- [Problem description] Each line of data below is to be returned exactly, leaving out any picture.

(Records from a data collection)

· · · ·

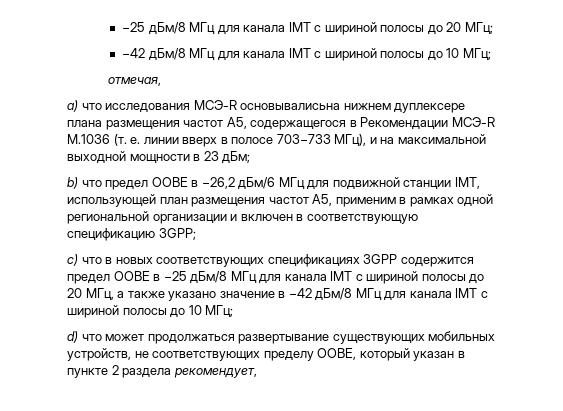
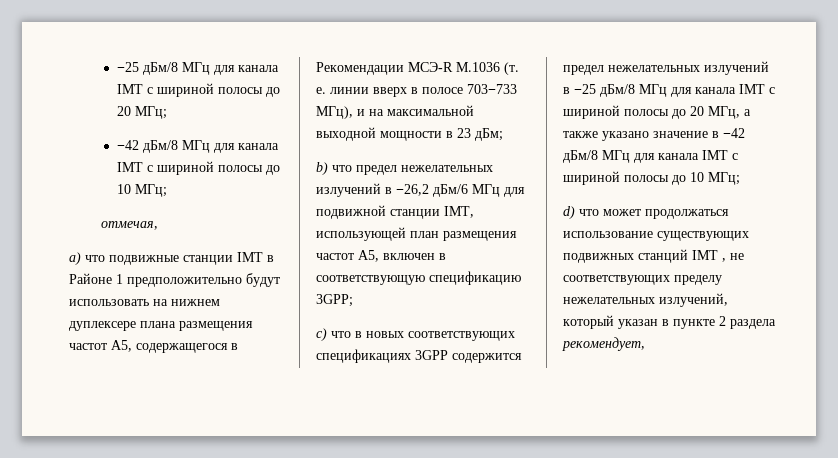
- a) что исследования МСЭ-R основывалисьна нижнем дуплексере плана размещения частот A5, содержащегося в Рекомендации МСЭ-R M.1036 (т. e. линии вверх в полосе 703−733 МГц), и на максимальной выходной мощности в 23 дБм;
+ a) что подвижные станции IMT в Районе 1 предположительно будут использовать на нижнем дуплексере плана размещения частот A5, содержащегося в Рекомендации МСЭ-R M.1036 (т. e. линии вверх в полосе 703−733 МГц), и на максимальной выходной мощности в 23 дБм;
- b) что предел OOBE в −26,2 дБм/6 МГц для подвижной станции IMT, использующей план размещения частот A5, применим в рамках одной региональной организации и включен в соответствующую спецификацию 3GPP;
+ b) что предел нежелательных излучений в −26,2 дБм/6 МГц для подвижной станции IMT, использующей план размещения частот A5, включен в соответствующую спецификацию 3GPP;
- c) что в новых соответствующих спецификациях 3GPP содержится предел OOBE в −25 дБм/8 МГц для канала IMT с шириной полосы до 20 МГц, а также указано значение в −42 дБм/8 МГц для канала IMT с шириной полосы до 10 МГц;
+ c) что в новых соответствующих спецификациях 3GPP содержится предел нежелательных излучений в −25 дБм/8 МГц для канала IMT с шириной полосы до 20 МГц, а также указано значение в −42 дБм/8 МГц для канала IMT с шириной полосы до 10 МГц;
- d) что может продолжаться развертывание существующих мобильных устройств, не соответствующих пределу OOBE, который указан в пункте 2 раздела рекомендует,
+ d) что может продолжаться использование существующих подвижных станций IMT , не соответствующих пределу нежелательных излучений, который указан в пункте 2 раздела рекомендует,

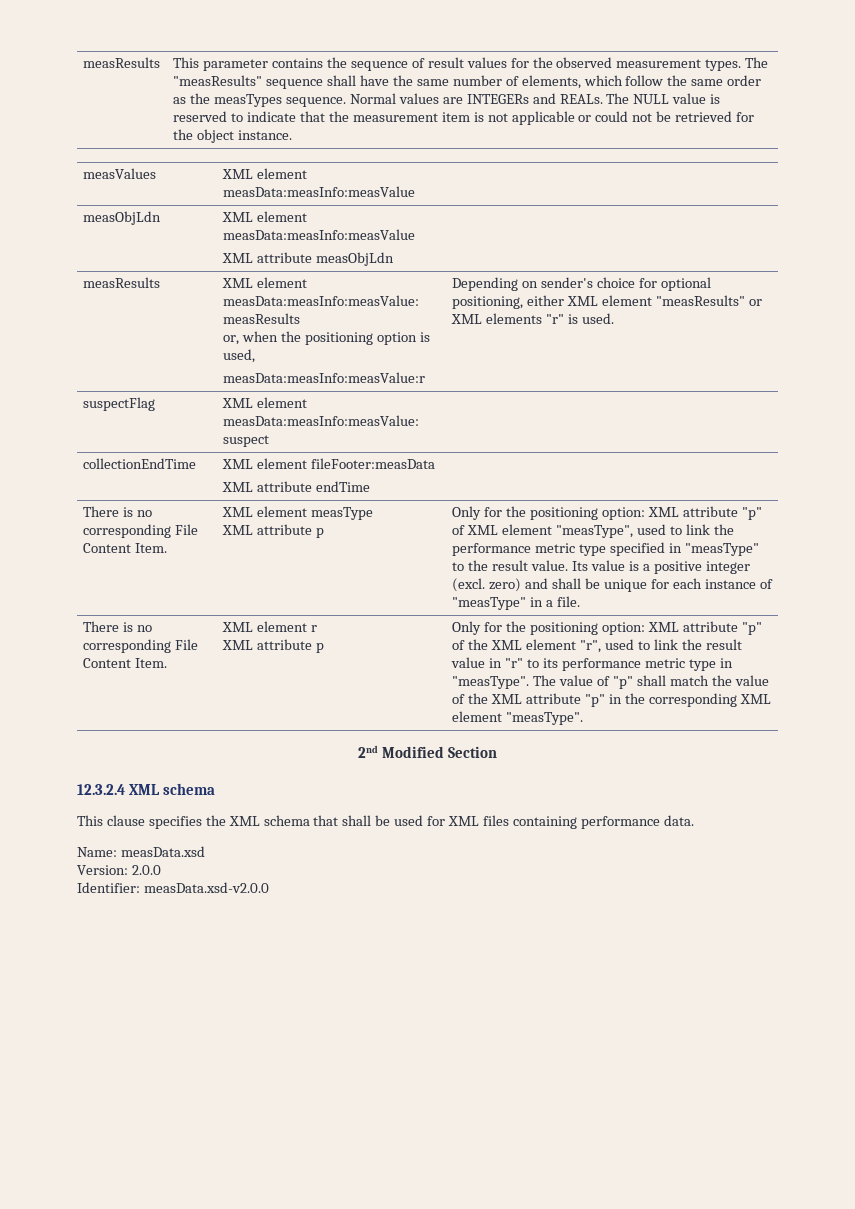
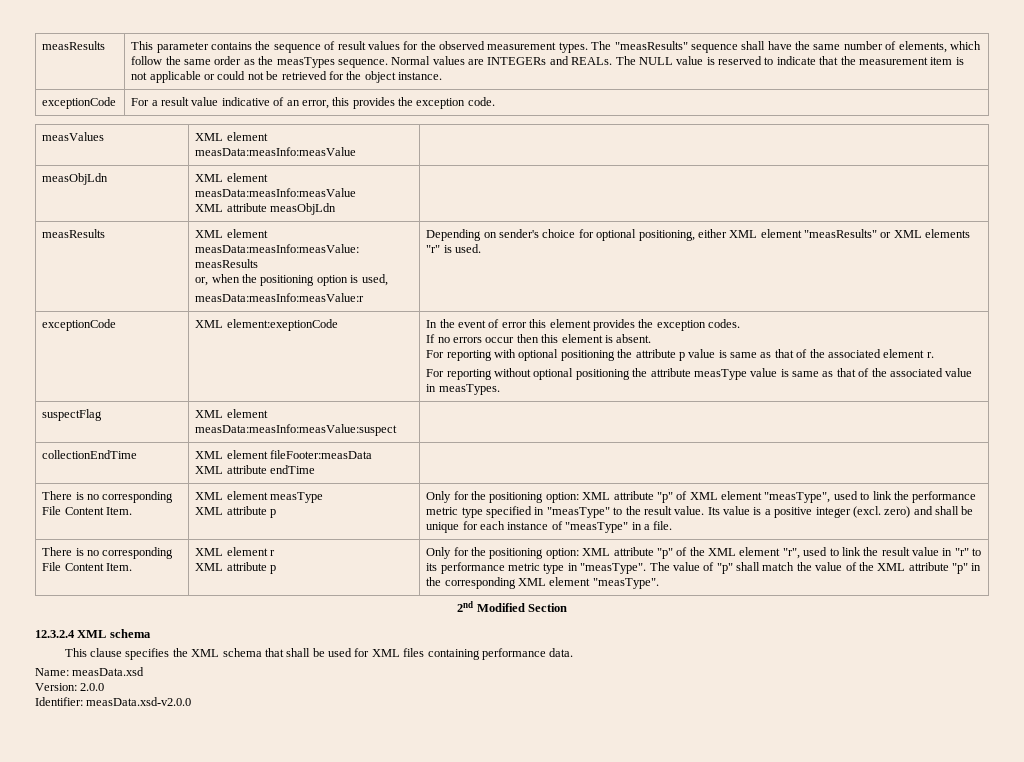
+ exceptionCode | For a result value indicative of an error, this provides the exception code.
+ exceptionCode | XML element:exeptionCode | In the event of error this element provides the exception codes.
+ If no errors occur then this element is absent.
+ For reporting with optional positioning the attribute p value is same as that of the associated element r.
+ For reporting without optional positioning the attribute measType value is same as that of the associated value in measTypes.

· · · ·

- [Task solution]
- a) что исследования МСЭ-R основывалисьна нижнем дуплексере плана размещения частот A5, содержащегося в Рекомендации МСЭ-R M.1036 (т. e. линии вверх в полосе 703−733 МГц), и на максимальной выходной мощности в 23 дБм;
+ a) что подвижные станции IMT в Районе 1 предположительно будут использовать на нижнем дуплексере плана размещения частот A5, содержащегося в Рекомендации МСЭ-R M.1036 (т. e. линии вверх в полосе 703−733 МГц), и на максимальной выходной мощности в 23 дБм;
- b) что предел OOBE в −26,2 дБм/6 МГц для подвижной станции IMT, использующей план размещения частот A5, применим в рамках одной региональной организации и включен в соответствующую спецификацию 3GPP;
+ b) что предел нежелательных излучений в −26,2 дБм/6 МГц для подвижной станции IMT, использующей план размещения частот A5, включен в соответствующую спецификацию 3GPP;
- c) что в новых соответствующих спецификациях 3GPP содержится предел OOBE в −25 дБм/8 МГц для канала IMT с шириной полосы до 20 МГц, а также указано значение в −42 дБм/8 МГц для канала IMT с шириной полосы до 10 МГц;
+ c) что в новых соответствующих спецификациях 3GPP содержится предел нежелательных излучений в −25 дБм/8 МГц для канала IMT с шириной полосы до 20 МГц, а также указано значение в −42 дБм/8 МГц для канала IMT с шириной полосы до 10 МГц;
- d) что может продолжаться развертывание существующих мобильных устройств, не соответствующих пределу OOBE, который указан в пункте 2 раздела рекомендует,
+ d) что может продолжаться использование существующих подвижных станций IMT , не соответствующих пределу нежелательных излучений, который указан в пункте 2 раздела рекомендует,

+ exceptionCode | For a result value indicative of an error, this provides the exception code.
+ exceptionCode | XML element:exeptionCode | In the event of error this element provides the exception codes.
+ If no errors occur then this element is absent.
+ For reporting with optional positioning the attribute p value is same as that of the associated element r.
+ For reporting without optional positioning the attribute measType value is same as that of the associated value in measTypes.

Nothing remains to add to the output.